Plants themselves are far better than 'plant based' falsehood
@ duke – unsure of what you are saying..
and plant-based – by definition – covers a myriad of versions of that..
not necessarily 'industrial process bye-product'..(!)
It is . And it gets worse
Did you not read about Impossible Burgers plant based means a genetically modified version of heme to 'give it a meaty favour'
"So the researchers engineered ( notice the lack of the word genetic) yeast to mimic a plant-based heme source, as well as the flavor profile of beef "to generate the same
and then
"Impossible chose textured wheat and potato protein instead since that gives the burger a more realistic texture"
Go knows what textured wheat even is
https://curiosity.com/topics/how-do-they-make-meat-like-burgers-from-plants-curiosity/
TVP, texture vegetable protein, a vegetarian staple from back in the day. Terrible stuff born from the desire to make vegetarian mince. If people want to not eat meat, then don’t eat meat. Plenty of other things to eat that don’t require a lab to make them pretend to be meat.
Extruded vegetable protein might be a better description, or solvent extracted vegetable protein, but not with the same marketing appeal
https://en.wikipedia.org/wiki/Textured_vegetable_protein
"Textured vegetable protein, or TVP, is made from soy and is the same thing as textured soy protein. Textured wheat protein is made from a similar process, but from wheat. They are all highly processed plant-based alternatives to meat.
Factory food processing using a lot of other stuff that would be far from those weasel words 'plant based'
https://support.brightlineeating.com/what-is-the-difference-between-textured-wheat-protein-textured-vegetable-protein-and-textured-soy-protein/
Lol, I think they're weasel words too. Just be honest.
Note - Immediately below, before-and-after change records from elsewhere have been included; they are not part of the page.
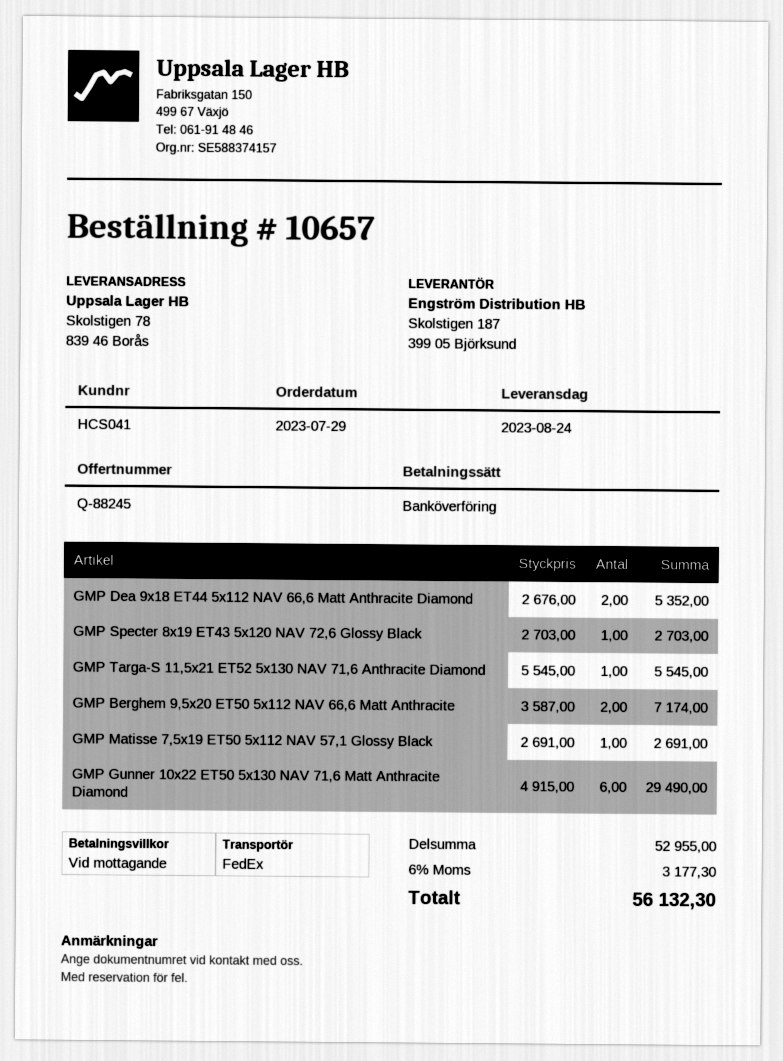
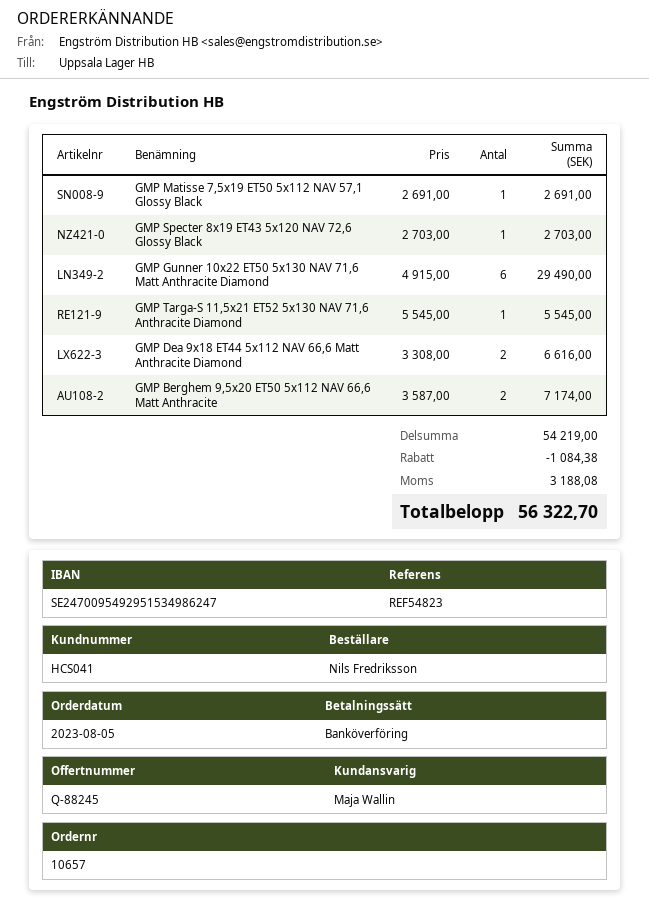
order date: 2023-07-29 -> 2023-08-05
GMP Dea 9x18 ET44 5x112 NAV 66,6 Matt Anthracite Diamond: 2 x 2676.00 = 5352.00 -> 2 x 3308.00 = 6616.00
subtotal: 52955.00 -> 54219.00
discount: none -> 1084.38
tax: 3177.30 -> 3188.08
total: 56132.30 -> 56322.70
By pillaging the world's diminishing resources. Show us the ecological footprint, or it's all just BAU.
Below is the ingredients list, have a think about where those ingredients come from, how they're grown and processed, how far they travel to get to the plate, what extractive and polluting industry (incl fossil fuels) is needed in that whole process.
Then stop and think about how this might not be a good solution to climate change, and why relocalising food supplies might be.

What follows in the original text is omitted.